“This meeting is being recorded”
Actually, your Zoom administrator can deactivate that notification, so chances are your meeting is being recorded and you don’t even know.
Recently the inevitable media spotlight was shone on Zoom and specifically the security risks attributed to their platform. The media’s focus took a predictable path of overhyping security concerns, in particular around Zoombombing, and came off the back of significant and sustained demand from a global workforce urgently needing access to web conferencing solutions to support #WFH. To Zoom’s credit they responded to the concerns, but scepticism remained.
Around the same time, the team here at Exabeam received requests from our customers to support the collection of logs from Zoom; customers needed their security teams to track user and admin activity and automatically detect risky behaviors before those threats caused harm to their business.
As a result, support for Zoom was added to the Exabeam Cloud Connector solution earlier this year.
In this post we’re going to focus on areas of risk as they relate to Zoom and how organizations can address the specific example of an insider threat or malicious actor snooping on Zoom meetings.
Let’s start with the core areas of concern raised by our customers:
- Account (mis)use
- Administrator account (mis)use
One obvious hazard is loss or theft of information via web conferencing. While Zoom has made it easier to protect meetings with features including: requiring passwords, only allowing accounts from within a domain (that is an active directory domain), a waiting room, and preventing participants from joining before the host, not everyone is aware of these features, knows how to activate them or makes use of them. And as you’ll see there are other ways for bad actors to eavesdrop on a meeting.
In 2020 this has been coined as Zoombombing, the “unwanted, disruptive intrusion, generally by Internet trolls and hackers, into a video conference call.” Similar to managing the risk of eavesdropping, organizations can help alleviate this concern by leveraging the security controls available within the Zoom application — including setting a password for your meeting, using the waiting room functionality, enabling screen sharing for host only and disabling the ability for attendees to make annotations on the screen. Of course, if you are going to promote your event in public forums like Facebook then consider using the Webinar functionality of Zoom for further control.
3. Account (mis)use
If your corporate policy prevents employees from using video conferencing for personal use, then you’ll want to be looking at the log files to determine if that is happening. However the bigger risk here is compromised credentials which in Zoom could lead to a range of outcomes from unauthorized outsiders covertly joining Zoom meetings to an attacker using valid credentials to defeat some of the defenses discussed in points 1 and 2.
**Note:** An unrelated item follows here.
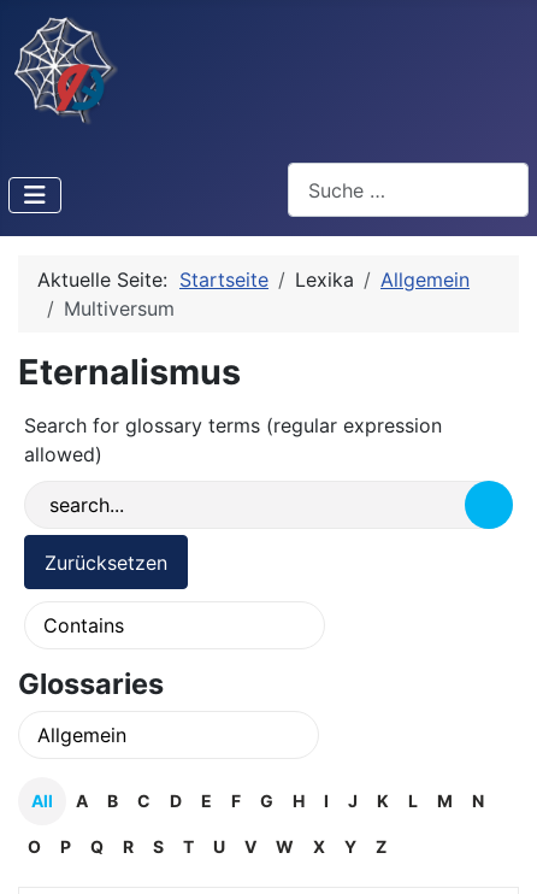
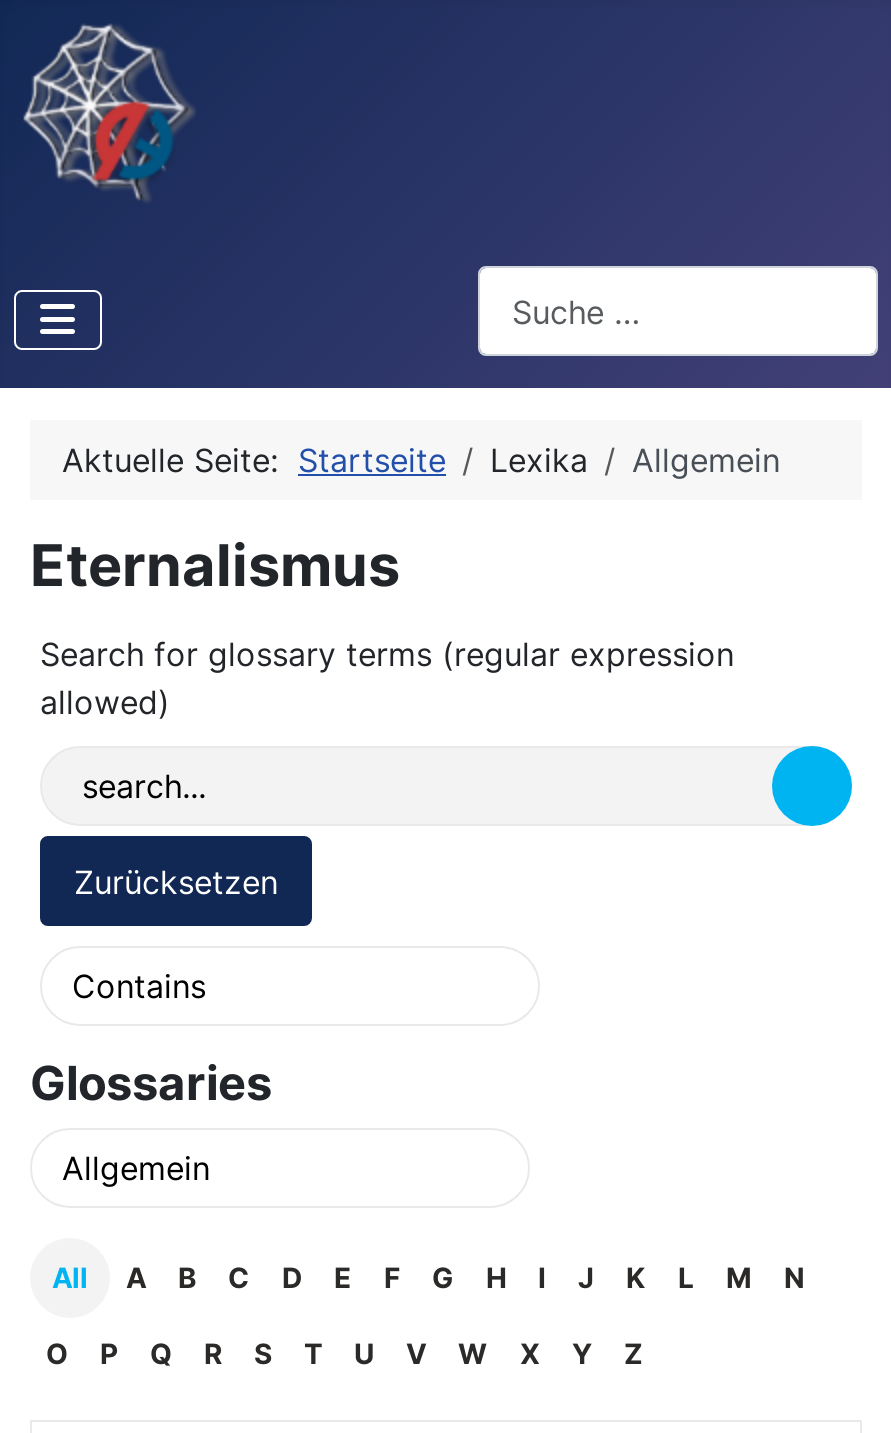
[64,297,175,321] Multiversum -> none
4. Administrative account (mis)use
Administrative accounts hold the keys to the castle. As part of their privileges, a Zoom administrator can control various aspects including when a meeting is recorded and whether an announcement is played before an ad hoc recording is started. Being able to track those actions by an admin and determine whether it is normal behavior or a signal that there is an insider threat or credentials have been compromised is critical.
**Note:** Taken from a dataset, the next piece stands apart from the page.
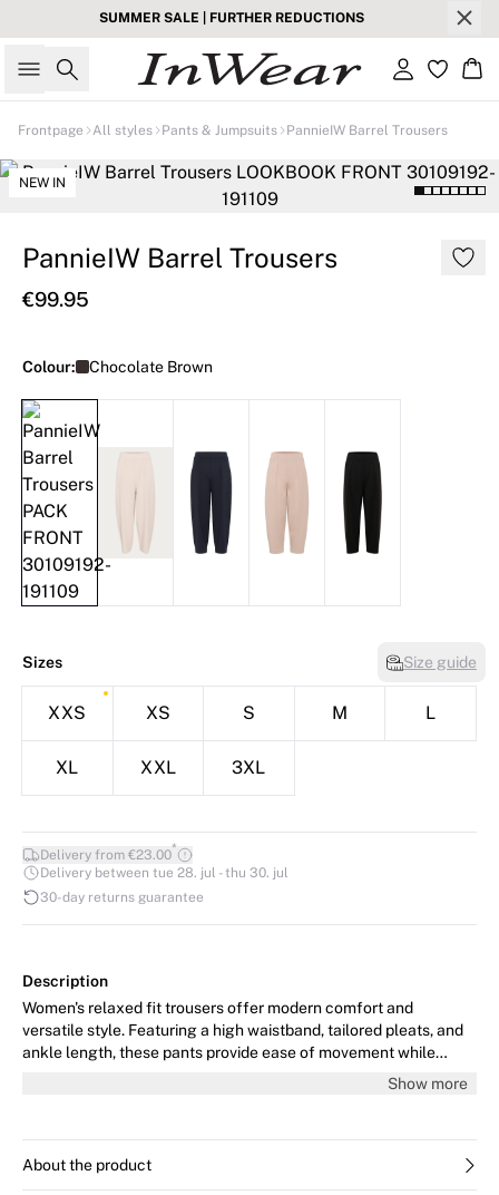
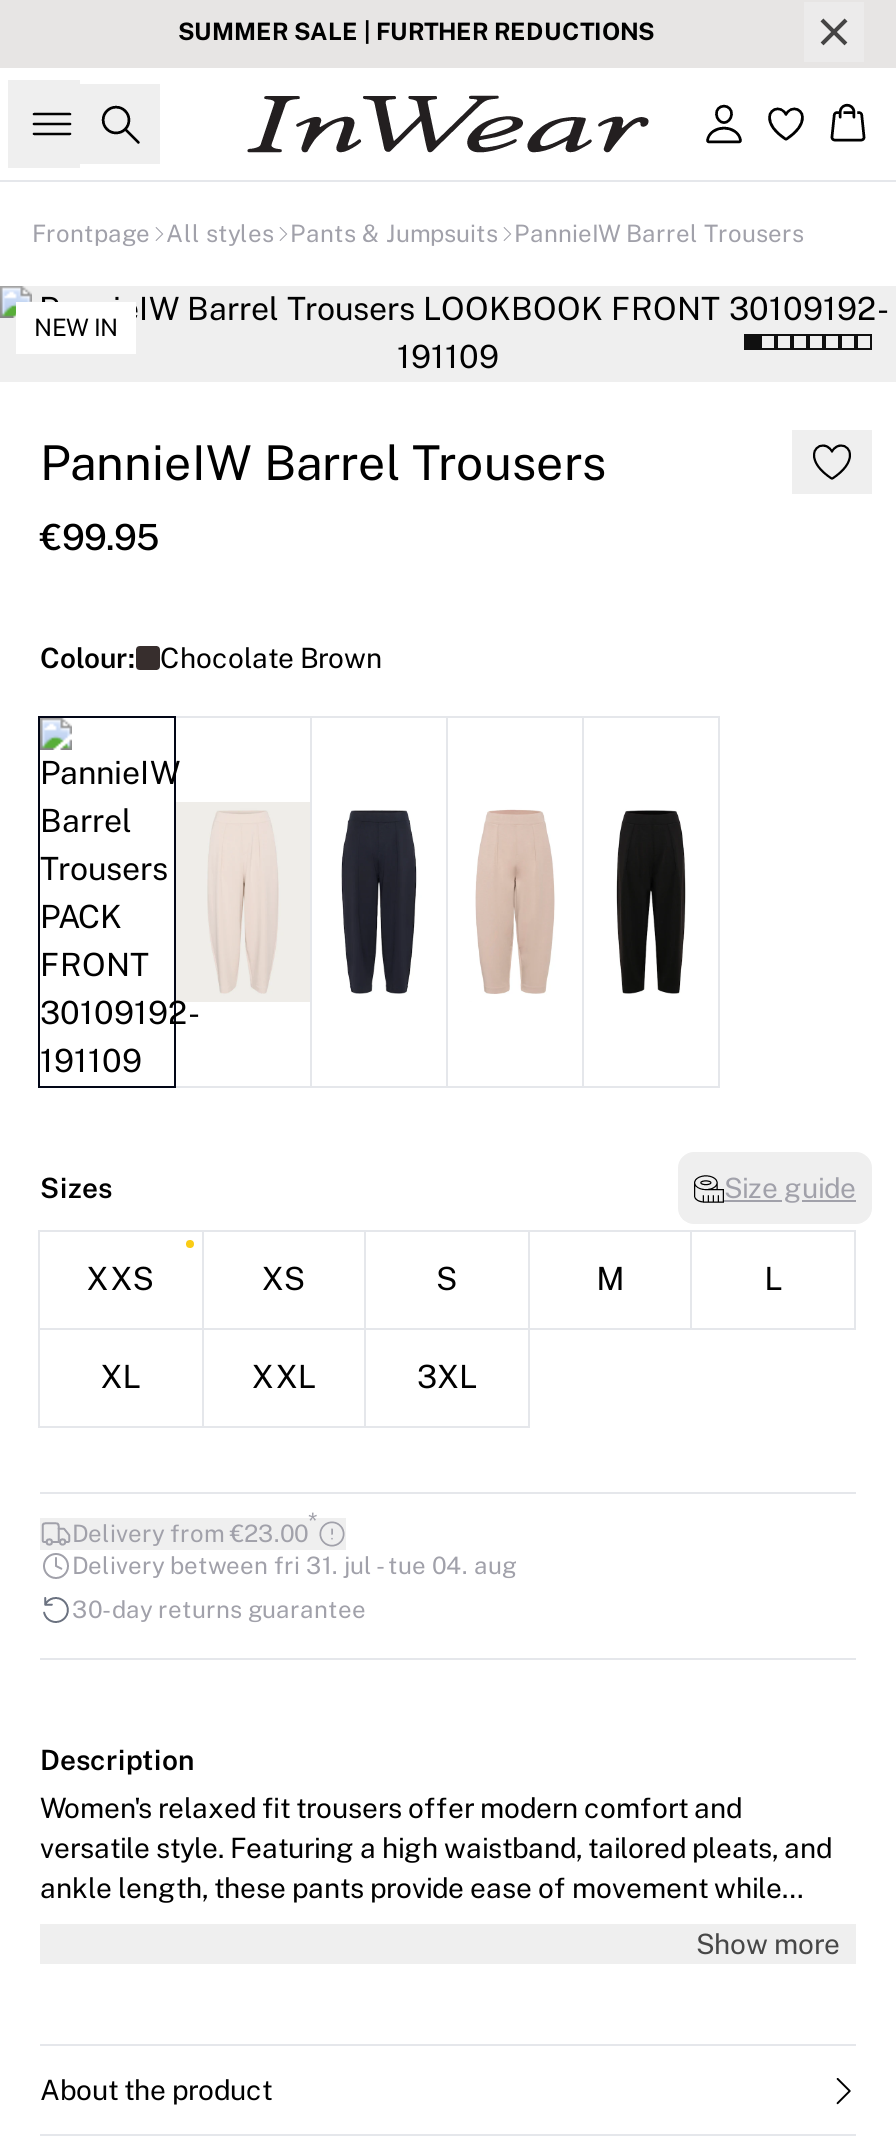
[40,865,288,881] Delivery between tue 28. jul - thu 30. jul -> [72,1552,516,1580] Delivery between fri 31. jul - tue 04. aug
Figure 1: Zoom Operation Logs data, showing the actions taken by the administrator, as it appears in the Zoom application. Cloud Connector for Zoom presents this data in your SIEM or UEBA for investigation, see Figure 2 below.
Could this happen to you?
Of the four areas of risk highlighted, the potential for data exfiltration through eavesdropping carries the greatest risk. A rogue admin or external actor who has compromised the admin’s credentials could very easily identify a meeting of high-level importance, disable the notification that the meeting is being recorded and activate the recording, which they can then access once the meeting has concluded.
For an attacker, gaining access to privileged credentials is worryingly easy, thanks to employees’ willingness to click on links (that in turn lead to a drive-by download), unknowingly handing over their user name and password in what was a simple spear phishing attack or by just using common passwords that expose your organization to password-spraying attacks.
Once inside your network, spotting attackers with valid credentials is notoriously difficult. They look just like regular users and are only differentiated by their objective. The attacker wants to find out the limits of the victim’s access rights. If the user happens to have access to the desired systems and applications, the attacker will get what he or she wants, which can be anything from email attachments, network diagrams, source code or access to Zoom recordings. If the user doesn’t have the desired level of access, the attacker will jump from system to system until they find the right victim.
Even if you start monitoring the log data from Zoom tomorrow would a simple change in recording settings represent a threat or would it lead your team down the path of yet another false positive? This is where a UEBA solution pays dividends.
Behavior is key when it comes to accurate, early detection
To quickly and accurately identify actions within Zoom or in any other cloud application for that matter which puts the organization at risk, security teams need to be able to ingest the log files from their cloud applications into a UEBA solution.
Figure 2: Changes made to Zoom settings by an administrator form part of the investigation timeline in Exabeam Advanced Analytics.
Exabeam Advanced Analytics is one such solution, it uses behavioral analytics to establish a baseline level of ‘normal’ user activity including their interactions with various entities, it then monitors the employee for deviations from their baseline as well as that of their peers, automatically flagging risky behavior in near real time. Finally, all the user’s activities for that day’s session, including normal and risky behaviors, is presented back in a timeline to facilitate your team’s investigations.